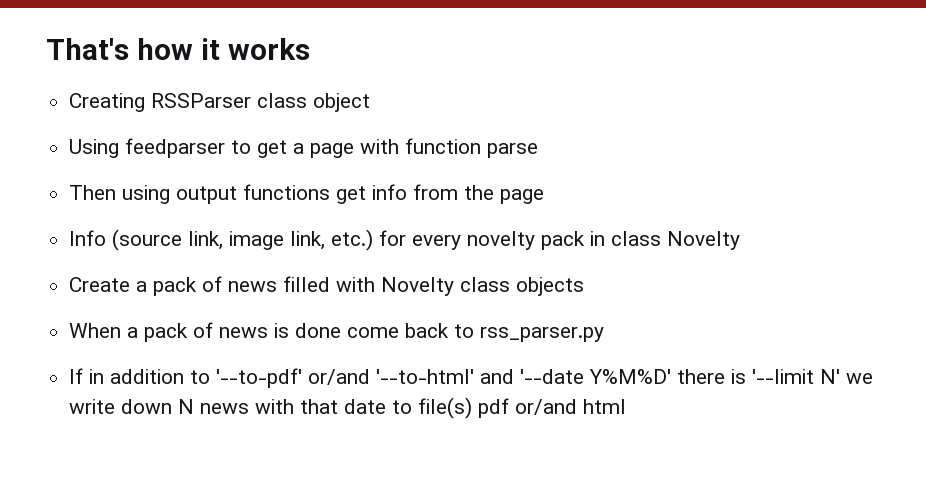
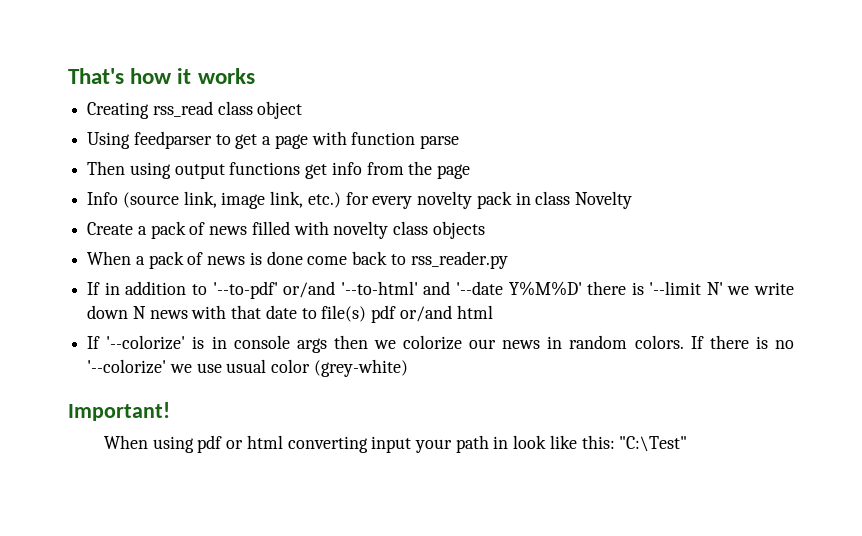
[151,93,252,108] RSSParser -> [152,101,213,117] rss_read
[381,277,455,296] Novelty -> [333,221,389,239] novelty
[480,327,605,342] rss_parser.py -> [410,251,508,269] rss_reader.py
(627, 406) none -> [87,335,795,353] [87,359,408,377] [68,402,170,421] [103,435,688,453] // If '--colorize' is in console args then we colorize our news in random colors. If there is no '--colorize' we use usual color (grey-white) // Important! // When using pdf or html converting input your path in look like this: "C:\Test"

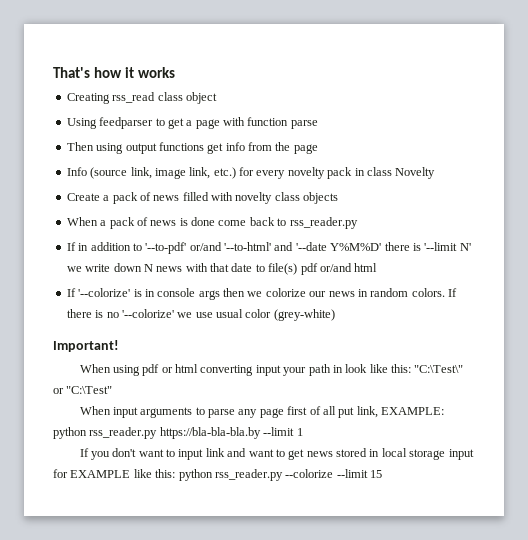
(615, 442) none -> [414,365,464,373] [53,388,64,394] "C:\Test\" or
(688, 444) none -> [79,406,445,418] [53,427,303,439] [79,448,474,460] [53,469,382,481] // When input arguments to parse any page first of all put link, EXAMPLE: python rss_reader.py https://bla-bla-bla.by --limit 1 // If you don't want to input link and want to get news stored in local storage input for EXAMPLE like this: python rss_reader.py --colorize --limit 15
━━━━━━
Looking at the material above, say how many of its lines hold the word "Test", giving only the number.

Answer for the task ▸ 2